The Commission will also call for the EU to agree to resettle more of the millions of refugees from the Syrian war who are living in neighbouring countries. It will also call for more opportunities for highly-skilled migrants to legally move to the EU, an official said.
 
Italy, Germany and Austria back a quota system. But, with anti-immigration parties on the rise, a number of EU governments oppose it.
 
"It is a mad idea for someone to let refugees into their own country instead of defending their borders and then to say I will redistribute them among you … This is an unfair and indecent proposal.

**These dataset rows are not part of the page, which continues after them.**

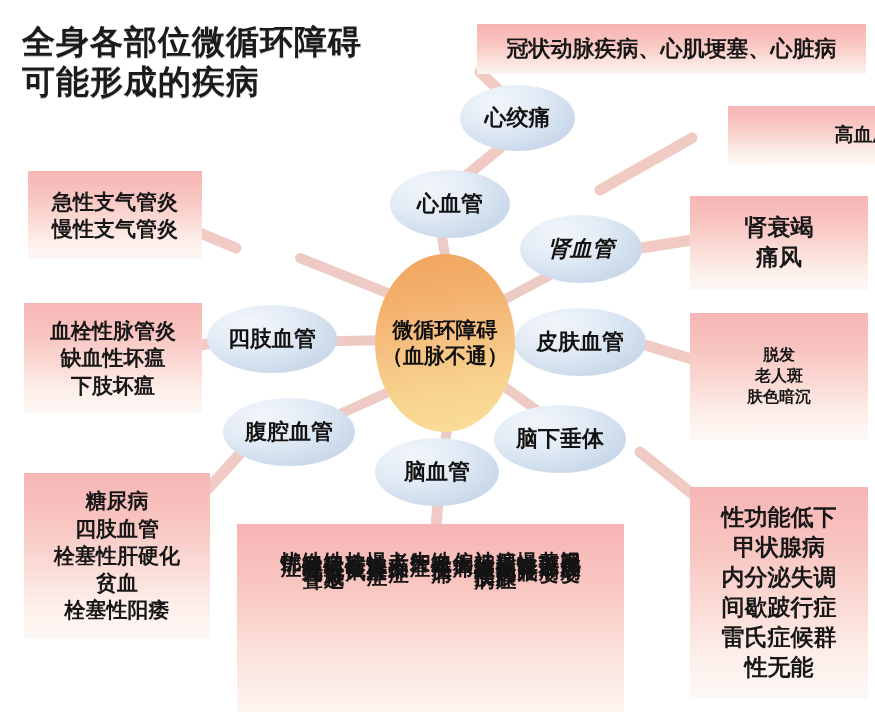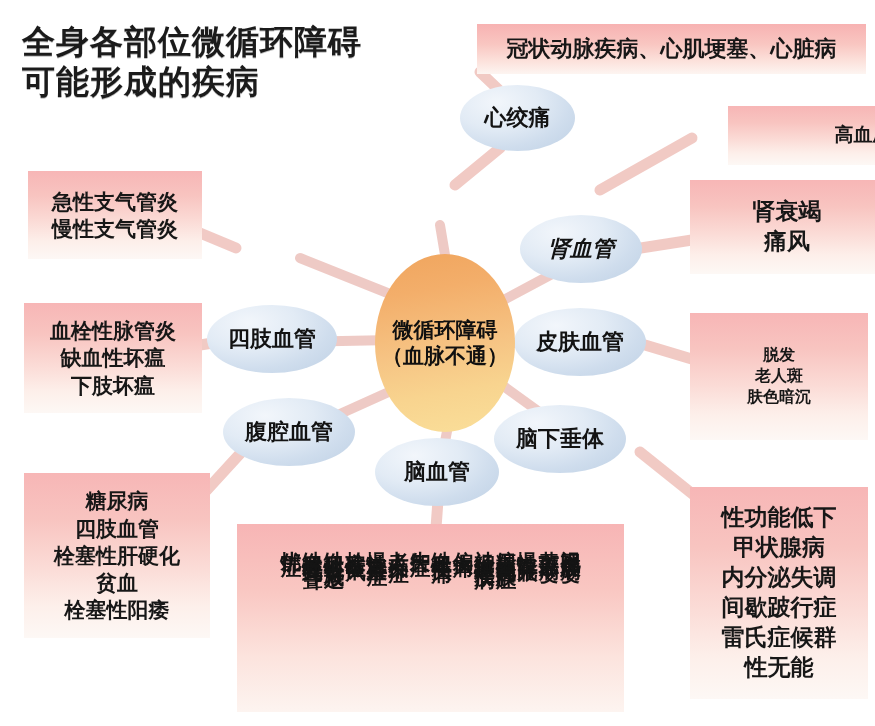"心血管" div.node { html: none -> <div>心血管</div> }
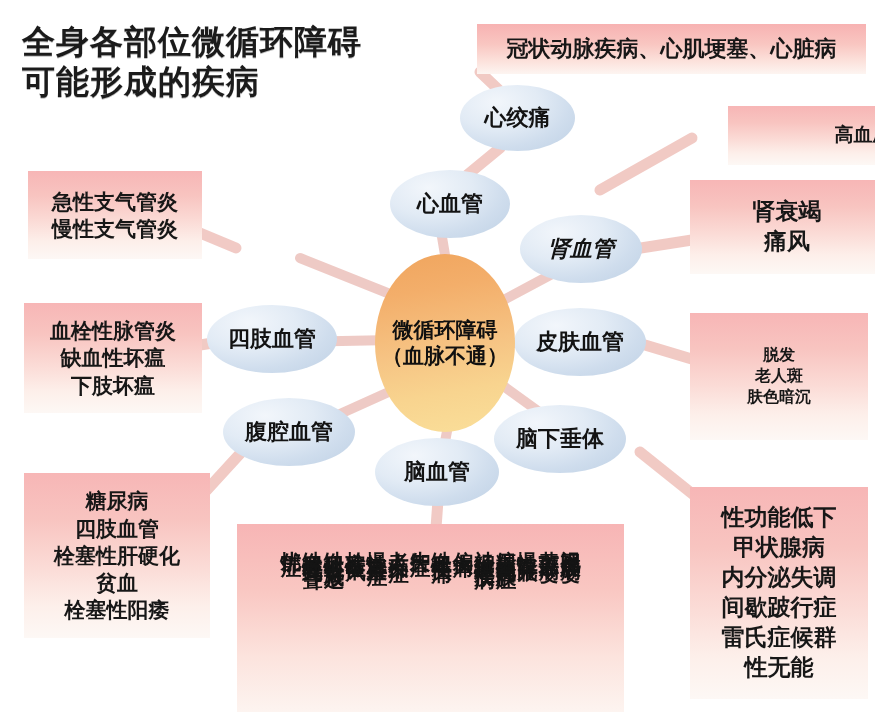"肾衰竭" div.pbox { padding-left: 8px -> none; top: 180px -> 196px }
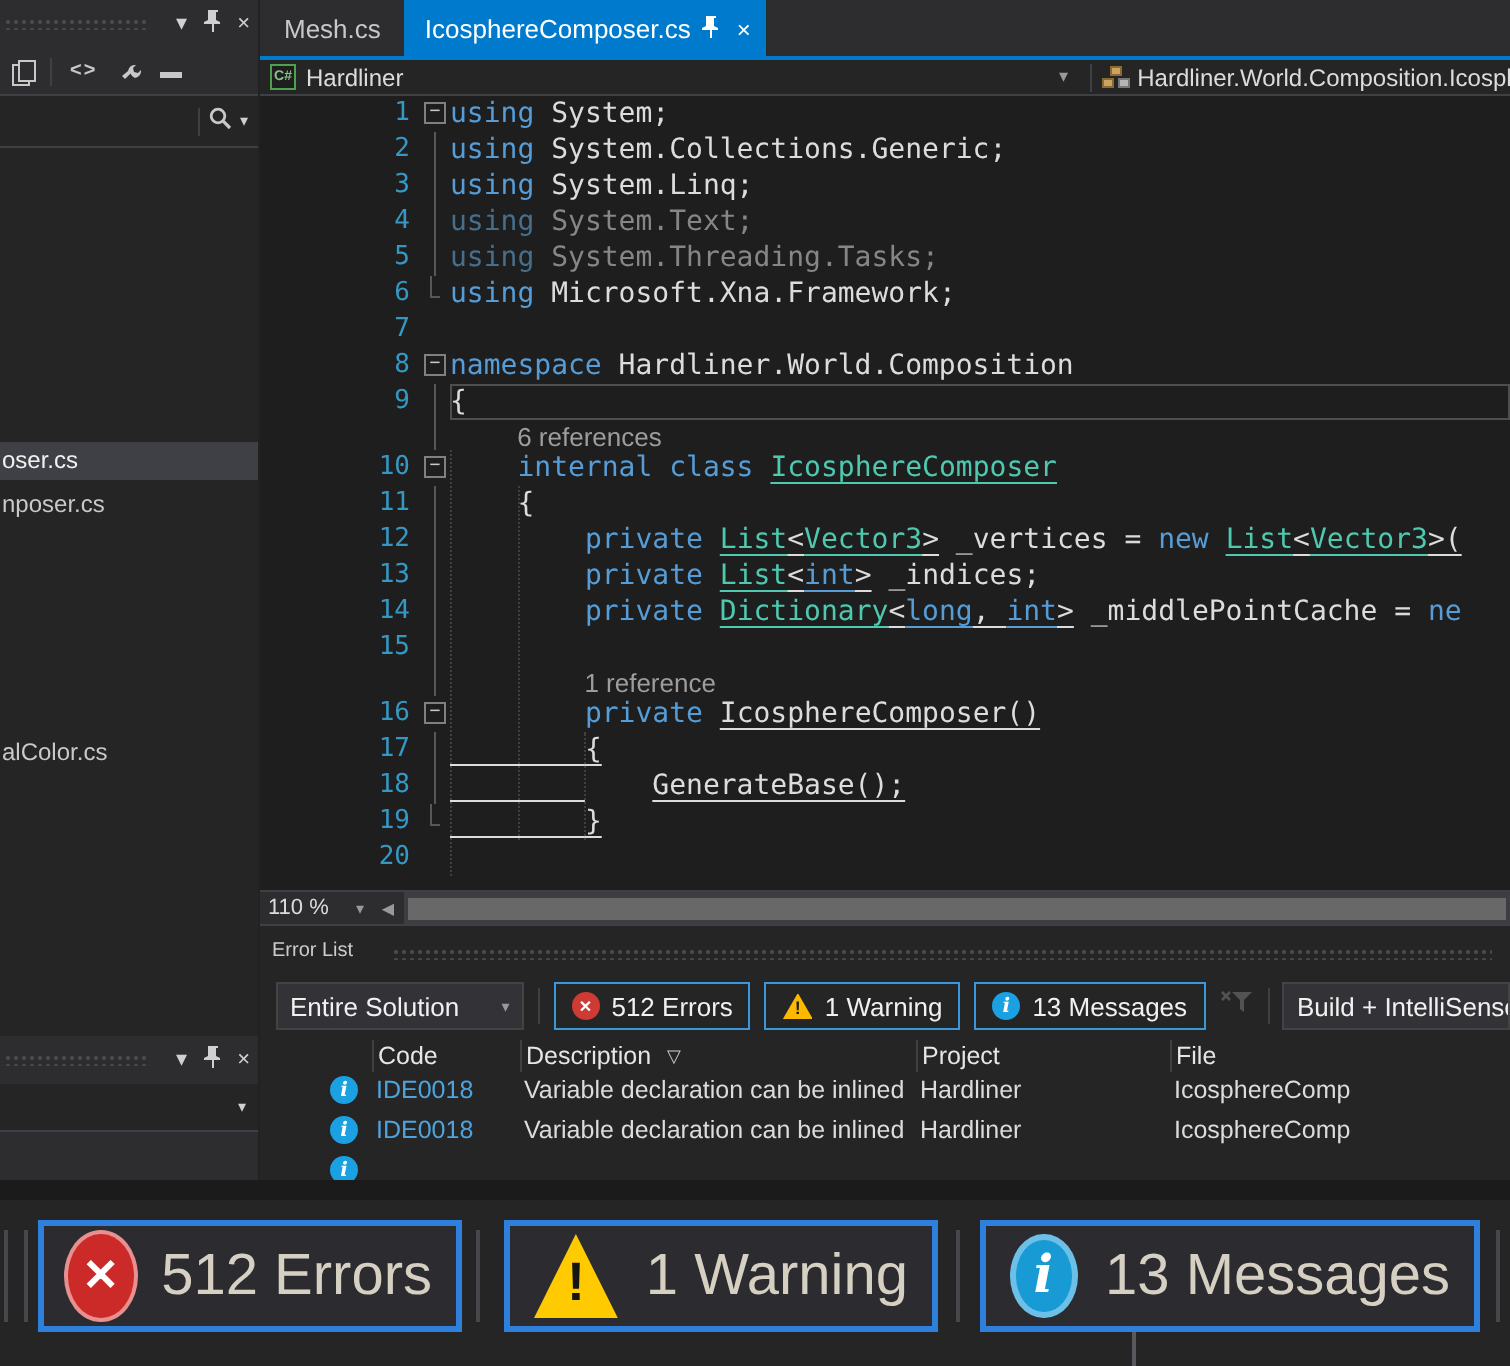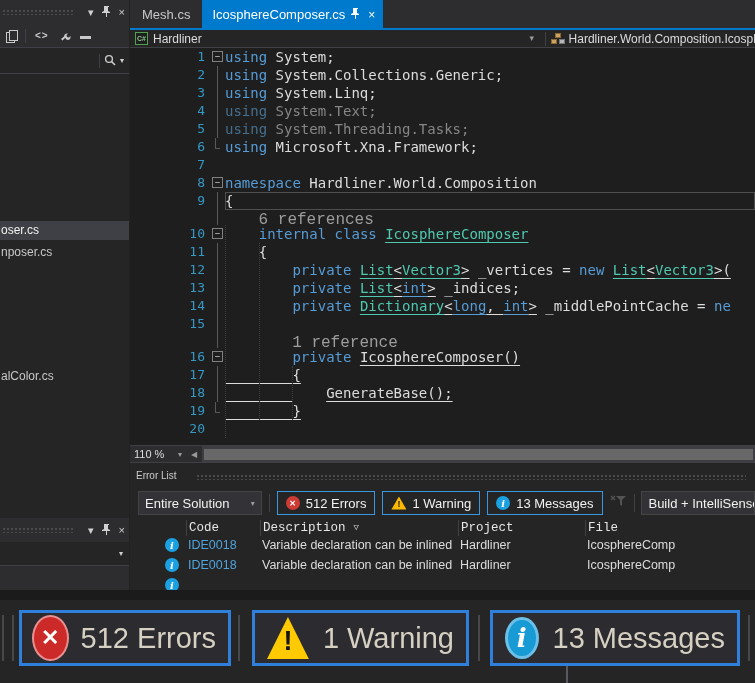"6 references" .cl { font-family: Liberation Mono, monospace -> Liberation Sans, sans-serif; font-size: 16px -> 13px }
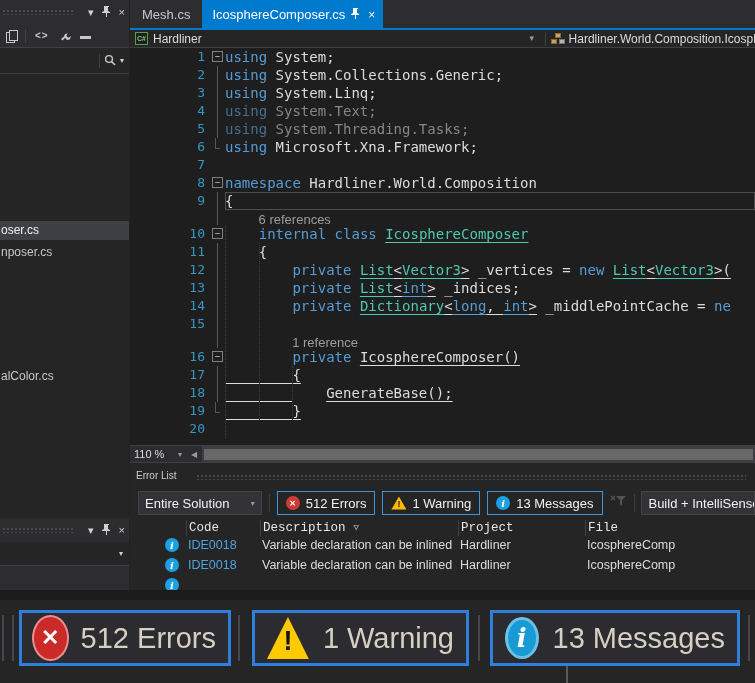"Code" .el-hrow { font-family: Liberation Mono, monospace -> none }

We therefore cannot support it," Hungarian Prime Minister Viktor Orban told public radio on Friday.
 
EU statistics agency Eurostat said in March that asylum applicants in the EU jumped by 44 percent in 2014 to 626,000. More than 200,000, or one in three, were registered in Germany, followed by Sweden with 81,200 and Italy with 64,600.
 
European members of the UN Security Council will push ahead with efforts this week to win support for a resolution authorising an EU military operation to seize migrant-smuggling boats in the Mediterranean or onshore in Libya.
 
Russia, which has veto power on the Council, says it would be too extreme to destroy the boats. EU foreign policy chief Federica Mogherini will brief the Council on Monday. 
 
Diplomats in Brussels said they hoped that, if UN backing could be obtained, EU foreign ministers could give an initial go-ahead to the mission on May 18.
 
The plan would begin by gathering intelligence on the smuggling boats. The EU could then use ships and planes to intercept the boats at sea before they were used to carry migrants, diplomats said.
 
Intervention on shore in Libya to destroy smugglers' boats is seen as less likely because it would need an invitation from Libya, which has two competing governments widespread lawlessness.